Customizing string representation of data flow nodes in SARIF or CSV results for Taint Tracking

saikatG commented 3 months ago

Hi,

Currently, when running a cwe query such as TaintedPath (cwe 22) on a java project, I retrieve the CodeFlow for each result in the SARIF files as shown below. Is there an easy way to customize the string representation of nodes in the output, such as, in the message["text"] part for the node? For instance, for a method call I would like the string to have the format "package:class:methodname" instead of "methodname(...)" -- which is the default. Would I need to override the data flow node for this?

Thanks in advance!

...
 "codeFlows" : [ {
        "threadFlows" : [ {
          "locations" : [ {
            "location" : {
              "physicalLocation" : {
                "artifactLocation" : {
                  "uri" : "one-java-agent/src/main/java/com/alibaba/oneagent/AgentImpl.java",
                  "uriBaseId" : "%SRCROOT%",
                  "index" : 0
                },
                "region" : {
                  "startLine" : 81,
                  "startColumn" : 35,
                  "endColumn" : 69
                }
              },
              "message" : {
                "text" : "getFile(...) : String"
              }
            }
          },
....

mbg commented 3 months ago

Hi @saikatG 👋

I am not sure there is a super easy way of doing that. Overriding the toString predicate may be possible here to make this work. However, since you have the location information and, presumably, also have the source code, you could retrieve the information you are after directly from the source code with the help of a Java parser. This is probably the easiest.

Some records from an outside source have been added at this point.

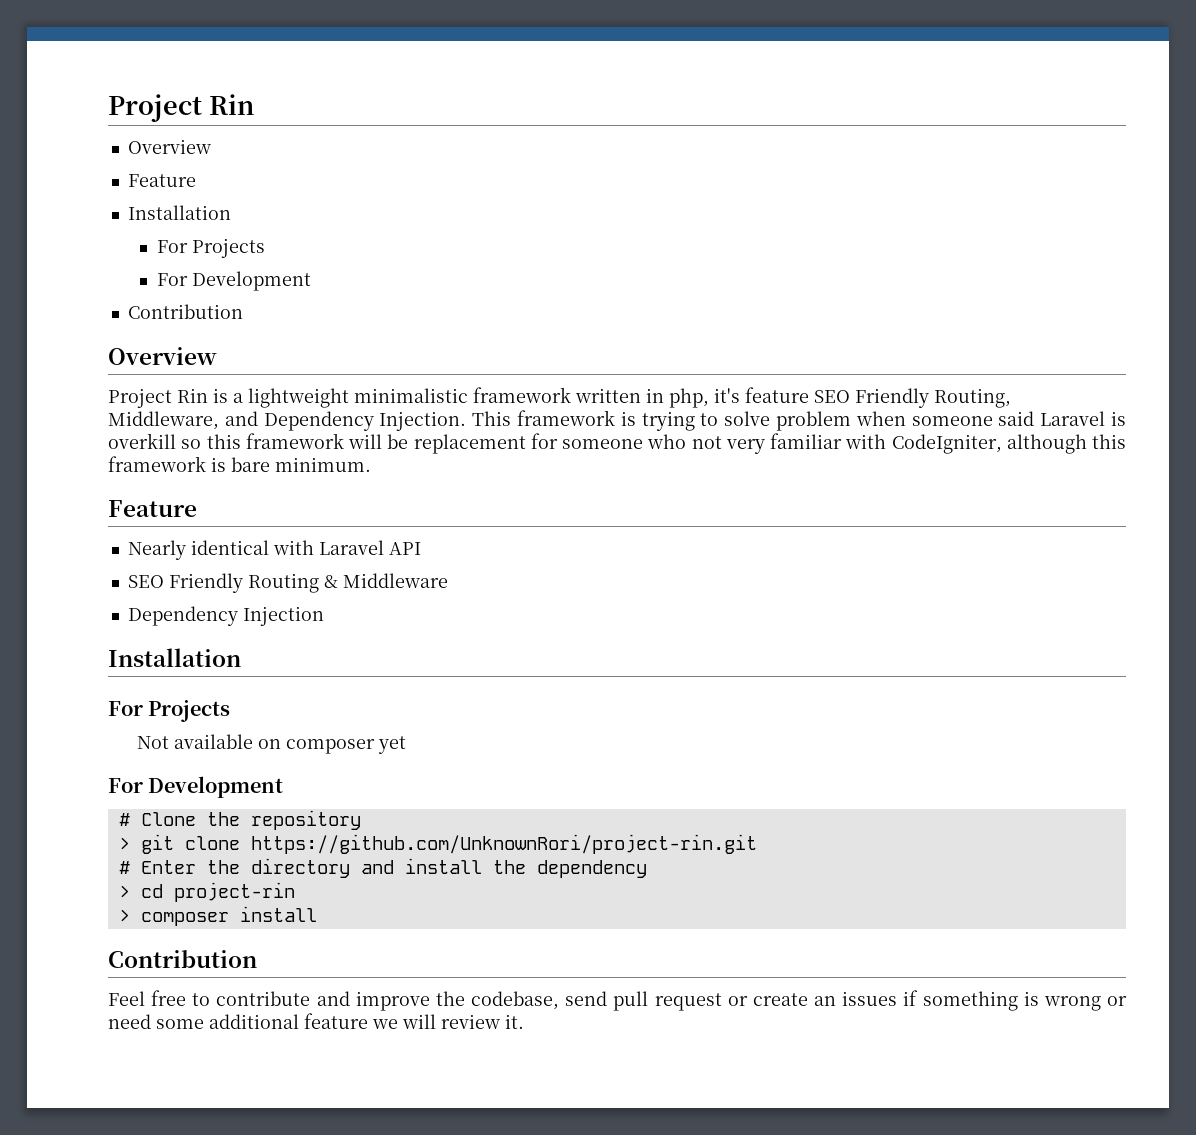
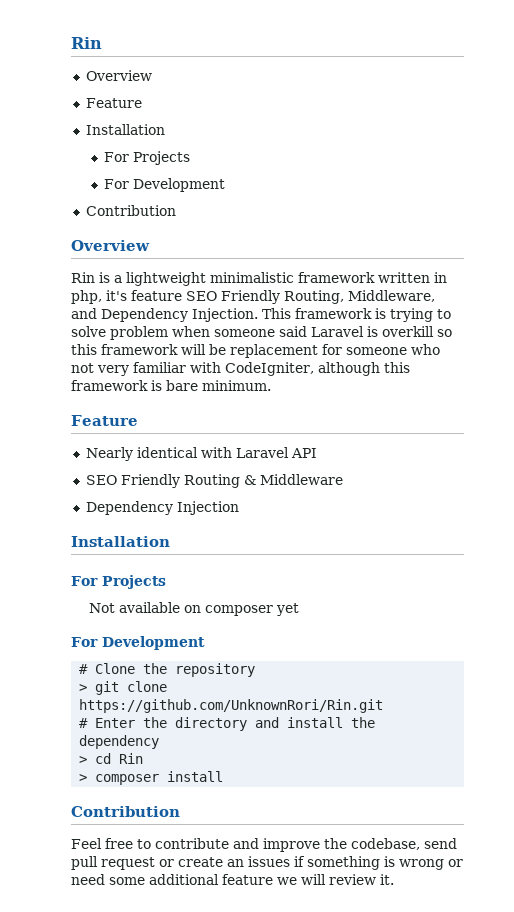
[108,94,202,122] Project -> (71, 43) none
[108,388,172,408] Project -> (150, 245) none
[250,834,757,854] https://github.com/UnknownRori/project-rin.git -> [79,699,384,713] https://github.com/UnknownRori/Rin.git
[173,882,295,902] project-rin -> [119,753,144,764] Rin

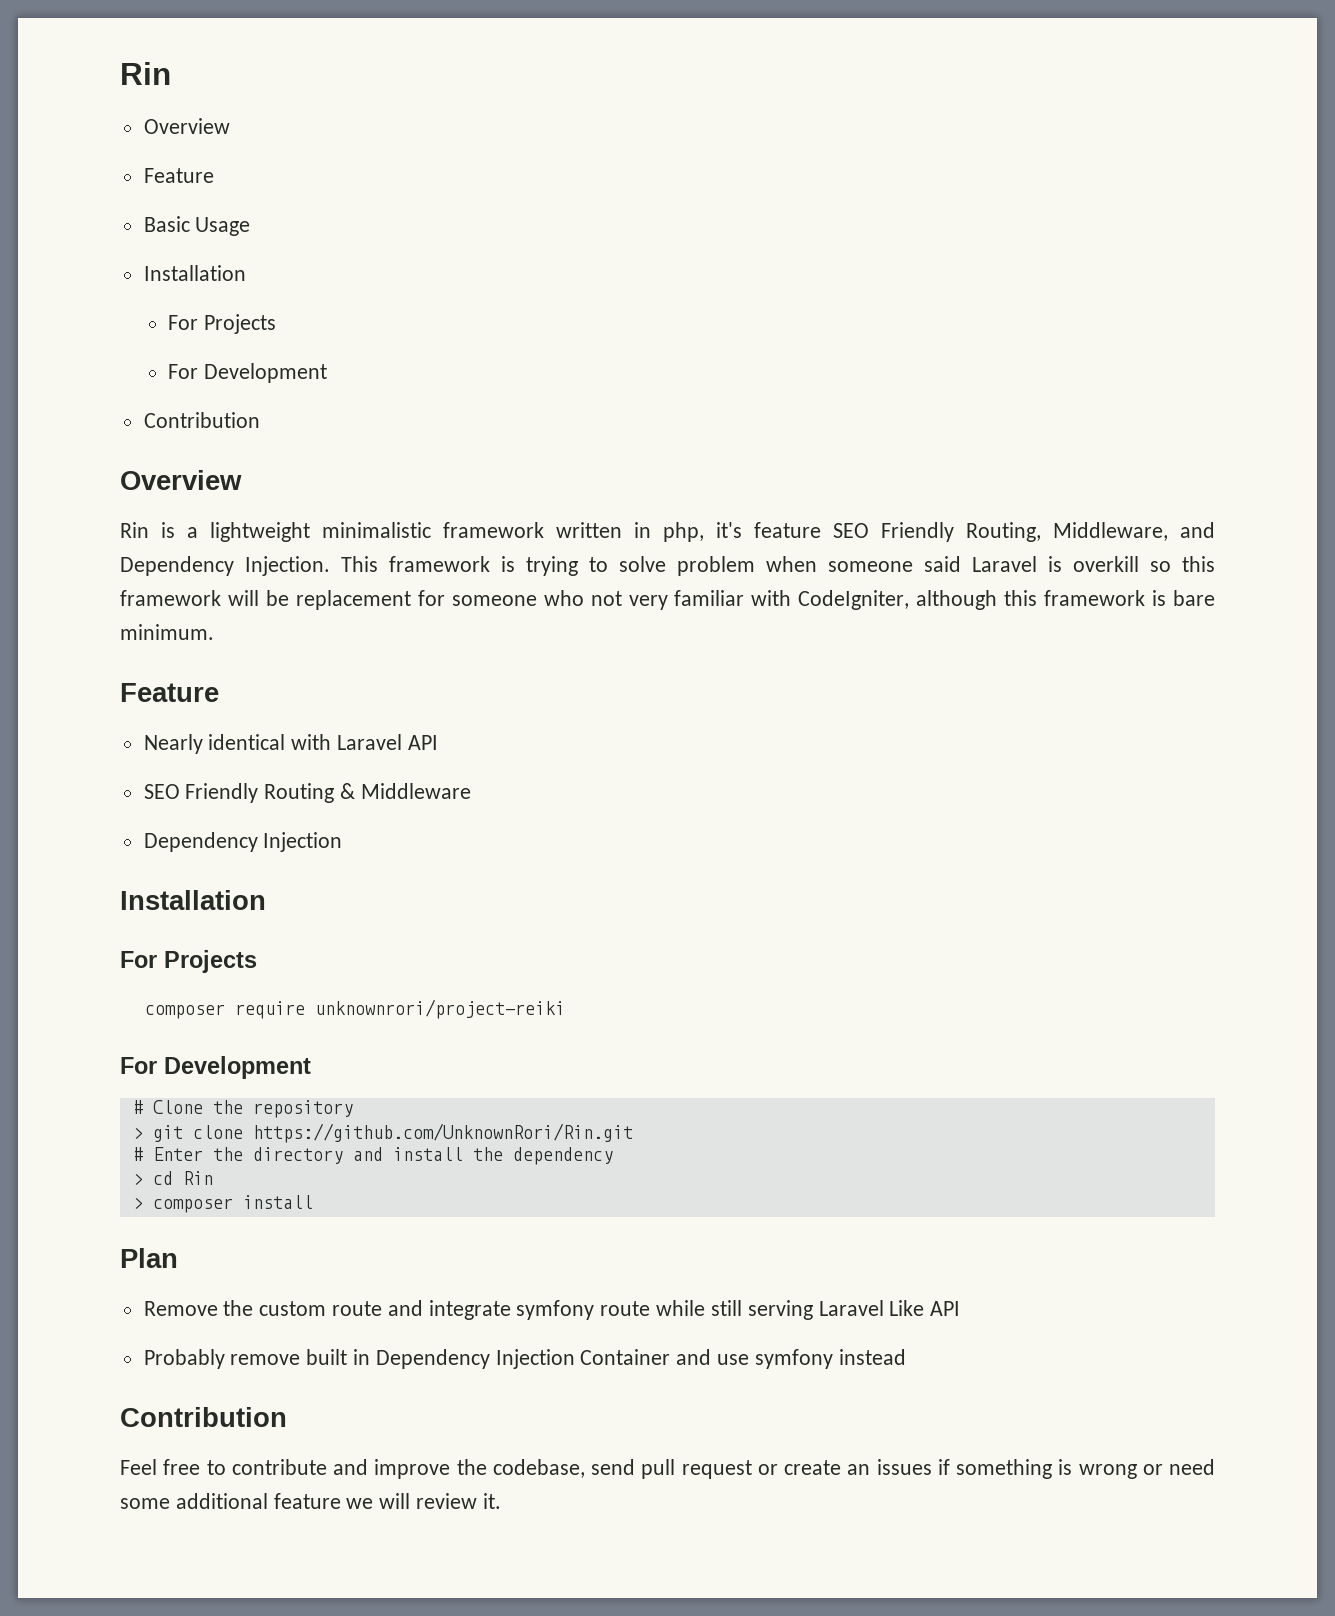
(142, 103) none -> [143,216,251,236] // Basic Usage
[89,602,300,616] Not available on composer yet -> [144,999,565,1019] composer require unknownrori/project-reiki
(224, 776) none -> [120,1248,178,1268] [143,1300,961,1320] [143,1349,906,1369] // Plan // Remove the custom route and integrate symfony route while still serving Laravel Like API // Probably remove built in Dependency Injection Container and use symfony instead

saikatG commented 3 months ago

Thanks @mbg. Overriding the toString of DataFlow Node works well!

saikatG commented 3 months ago

Hi CodeQL devs, re-opening this issue because I ran into a problem.

I tried something like this:

bindingset[n]
string getFullName(DataFlow::Node n){

  result = (n.asExpr().(Call)).getCallee().getDeclaringType().getQualifiedName() + "." + (n.asExpr().(Call)).getCallee().getName()
  or 
  result = (n.asExpr().(Argument)).getCall().getCallee().getDeclaringType().getAnAncestor().getQualifiedName() + "." +  (n.asExpr().(Argument)).getCall().getCallee().getName() + "::arg::" + (n.asExpr().(Argument)).getPosition()
  or
  result = (n.(DataFlow::ParameterNode).asParameter().getCallable().getDeclaringType().getQualifiedName() + "." + (n.(DataFlow::ParameterNode).asParameter().getCallable().getDeclaringType().getName()) + "::par::" + (n.(DataFlow::ParameterNode).asParameter().getPosition())) 
  or
  result = n.toString()
}
 class MyNode extends DataFlow::Node {
   override string toString() {
     result = getFullName(this)
   }
 }

It works well, but its turning out to be too expensive to compute in some cases. Any suggestions on how to optimize this?

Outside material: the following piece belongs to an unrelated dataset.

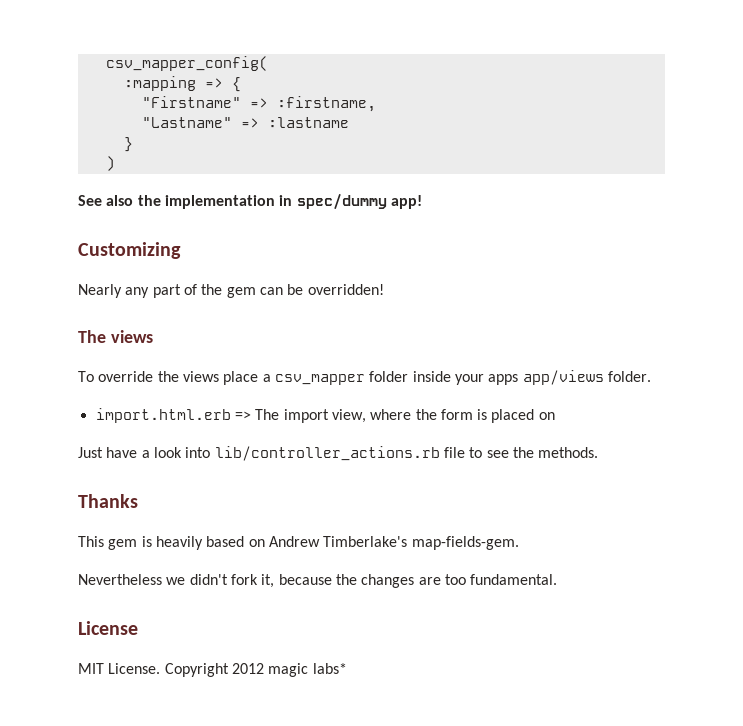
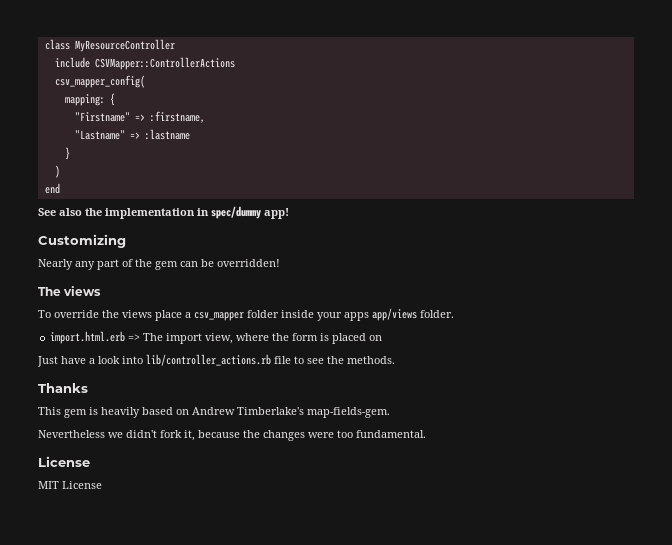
(105, 63) none -> [44,39,175,52] [54,57,235,70] class MyResourceController // include CSVMapper::ControllerActions //
[123,76,223,91] :mapping => -> [64,94,105,106] mapping:
(115, 163) none -> [44,183,60,194] // end
[418,577,441,585] are -> [308,432,334,438] were
[108,663,347,677] License. Copyright 2012 magic labs* -> [62,481,102,489] License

mbg commented 3 months ago

its turning out to be too expensive to compute in some cases

Could you provide more information? How does this manifest for you (long analysis time / out of memory errors)? How big is the Java project you are running this against?

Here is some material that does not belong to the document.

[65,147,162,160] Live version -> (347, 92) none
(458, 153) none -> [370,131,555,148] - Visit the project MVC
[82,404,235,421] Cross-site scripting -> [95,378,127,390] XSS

saikatG commented 3 months ago

So codeql just takes a very long time to generate the csv/sarif files after the "Interpreting results" stage. I waited for 10-15 mins and then killed it. Ofc, it finishes fast w/o the string conversion code above. The project has 97k lines of code. I am running the XSS query, but that shouldn't be an important factor i think?

Running queries.
Compiling query plan for .../XSS.ql.
[1/1 comp 33.6s] Compiled .../XSS.ql.
Starting evaluation of .../XSS.ql.
[1/1 eval 10s] Evaluation done; writing results to .../XSS.bqrs.
Shutting down query evaluator.
Interpreting results.

mbg commented 3 months ago

I assume you're running the CodeQL CLI directly on the command-line. What is the command you used and which version of CodeQL are you using?

I tried running the XSS query with your additions on the database for the repository you linked to and this worked fine for me using the VSCode extension (although I note that there were no results).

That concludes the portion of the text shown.